On Tue, Feb 24, 2009 at 03:16:02PM +0100, Sebastian Andrzej Siewior wrote:
> Hello PowerPC team,
>
> I have a Lenny snapshot of a new Debian architecture called gnuspe
> located at [0]. I haven't announced it anywhere (until now). It is
> called gnuspe because the gcc triplet is powerpc-linux-gnuspe-. This
> port is for all PowerPCs which have an E500 core [1]. The main important
> differences between PowerPC and this one are:
Are you building userspace with SPE instructions enabled, or are you
using only the base power ISA for the binaries?

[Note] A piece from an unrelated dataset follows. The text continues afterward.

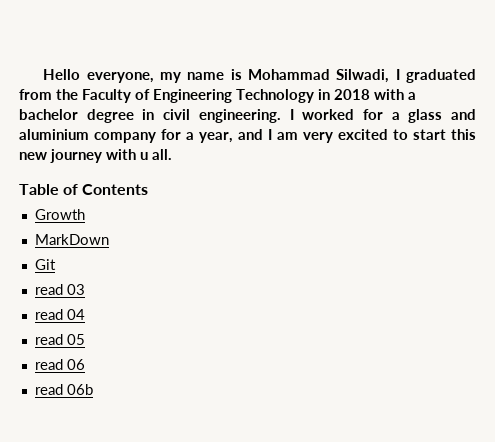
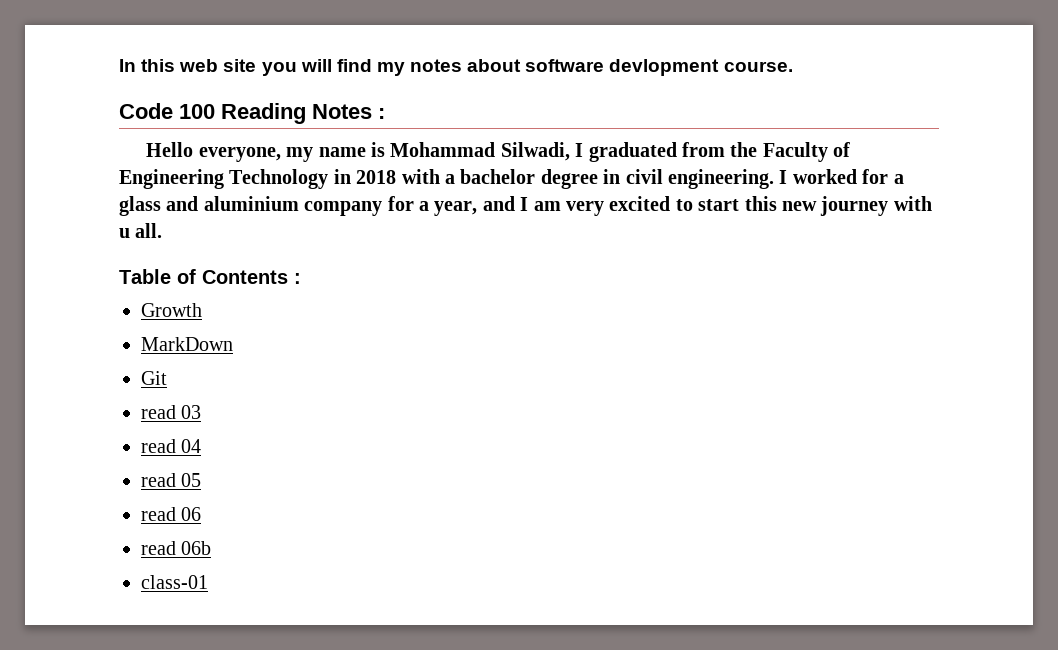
+ In this web site you will find my notes about software devlopment course.
+ Code 100 Reading Notes :
- Table of Contents
+ Table of Contents :
+ class-01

> - the "normal" FPU unit is not present. Instead the APU offers float
> point operations. This is _not_ SW-emulation it is HW support but
> different at the assembly level. The ABI is also different (there are
> no dedicated FPU regs).
> - those opcodes (or some of them) have the same binary representation
> like AltiVec. The spec forbids AltiVec.
No BookE cores have altivec, besides I don't think the base distro uses
any altivec since it would not be usable on IBM big iron before power6,
nor on 603/604 (G3) systems.
> - It is not 100% compatible with the PowerPC ISA. An opcode, lwsync,
> is not supported by the core and raises an invalid opcode exception.
> This is a core bug.
This is not a core bug per se, but somewhat annoying interpretation of
the spec by FSL, as far as I know?
> In the past I used the normal PowerPC port which was sufficient for most
> things, however it got very slowly once it came to floating point.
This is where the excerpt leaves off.